Het kabinet Rutte II heeft als doel gesteld om voor 2020 16% hernieuwbare energie te realiseren voor Nederland. Hernieuwbare energie is natuurlijk niet alleen windenergie maar kan op verschillende manieren worden opgewekt. De doelstelling 16% wordt echter wel berekend met een verwachte finale energievraag. Energie kan namelijk moeilijk bewaard worden en daarom is 16% een indicatie waarop men initiatieven gaat maken zoals het plannen van windmolenparken. Deze 16% wordt dan uiteindelijk weergegeven als een bedrijfsrelevante grootheid, het aandeel dat bijvoorbeeld windenergie op zee heeft om tot 16% te kunnen voldoen.
Fig.1.17
bron: NWEA
Hieruit blijkt dat voor windenergie geldt dat er 5 Gigawatt opgesteld vermogen wordt gevraagd bij 3800 vollasturen. Naast de parken die momenteel operationeel zijn (ruim 200 MW) zal er bij gebouwd moeten worden in het Noordzee gebied en momenteel is daar onderscheid te maken in 3 categorieën. 1. Projecten met SDE beschikking maar nog niet gerealiseerd.
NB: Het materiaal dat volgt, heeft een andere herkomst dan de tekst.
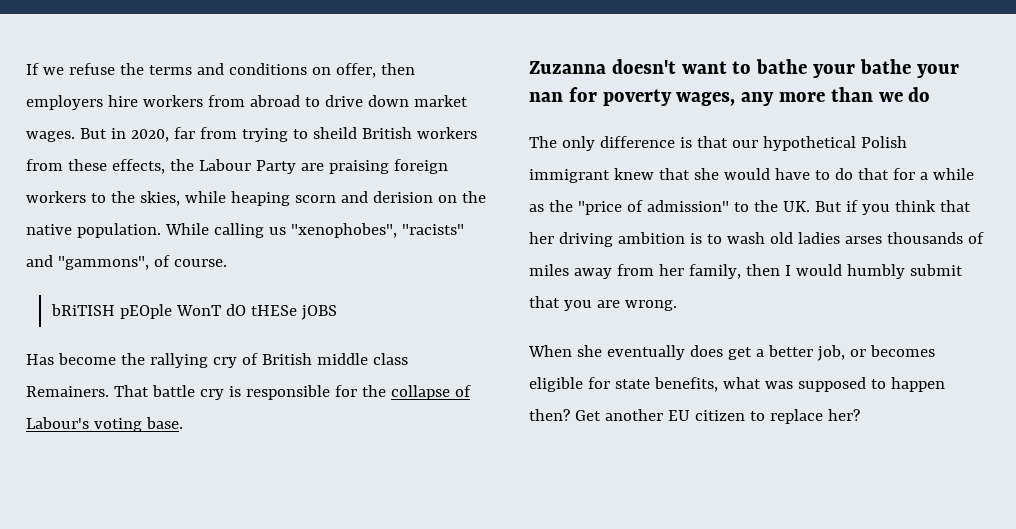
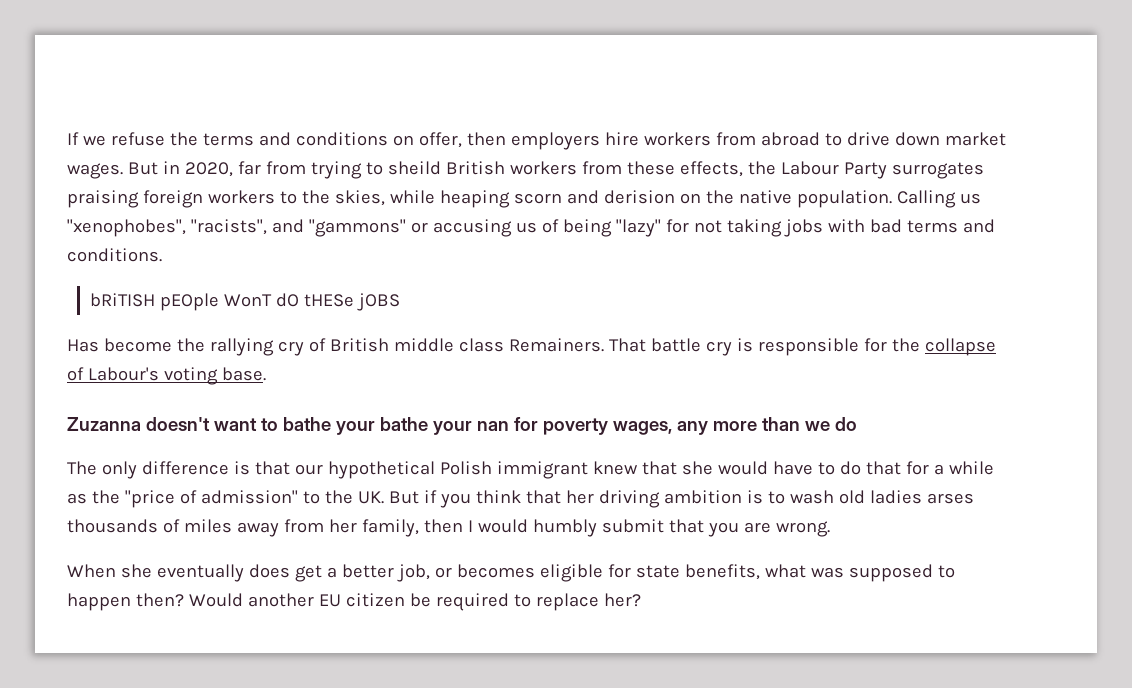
[300,163,324,171] are -> [891,162,984,179] surrogates
[164,223,464,238] [26,255,227,270] While calling us "xenophobes", "racists" and "gammons", of course. -> [896,190,981,208] [67,219,995,237] [67,248,162,262] Calling us "xenophobes", "racists", and "gammons" or accusing us of being "lazy" for not taking jobs with bad terms and conditions.
[574,410,601,421] Get -> [188,593,243,607] Would
(745, 415) none -> [409,593,509,611] be required

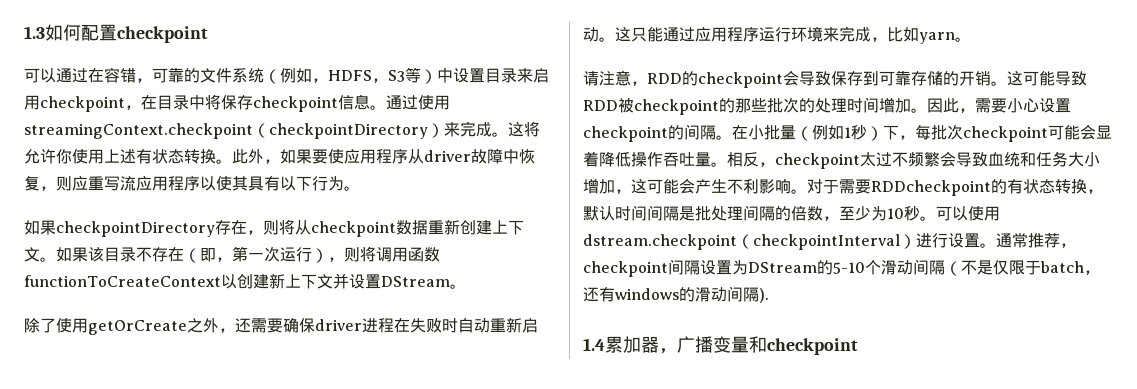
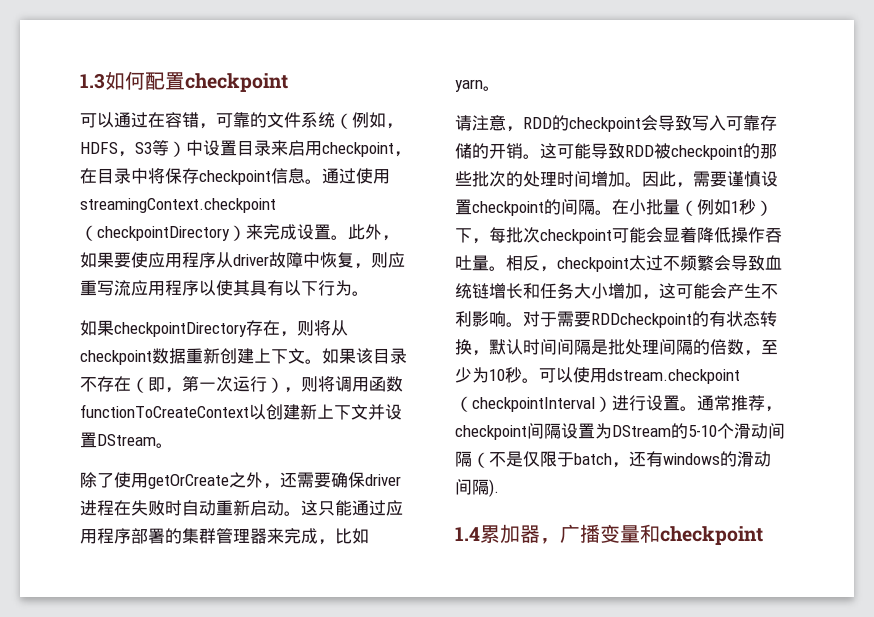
[492,121,540,137] [24,149,216,164] 。这将允许你使用上述有状态转换 -> [297,224,331,240] 设置
[759,26,823,42] 运行环境 -> [131,528,267,544] 部署的集群管理器
[831,71,879,86] 保存到 -> [692,115,726,131] 写入
[1007,98,1039,113] 小心 -> [727,171,761,187] 谨慎
(1020, 159) none -> [472,283,523,299] 链增长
SDE is een subsidievorm van wat het kabinet heeft vrijgemaakt voor Stimulatie Duurzame Energieontwikkeling. Deze categorie betreft een gezamenlijk vermogen van 730 MW. 2. Projecten met een vergunning maar zonder SDE beschikking. Deze projecten liggen dus nog op de plank en hebben een capaciteit van zo’n 2,5 GW. 3. Om tot de 5 GW te komen is er nog 1,5 GW nodig uit ongedefinieerde projecten die pas kunnen worden gerealiseerd als het National Waterplan is gepresenteerd.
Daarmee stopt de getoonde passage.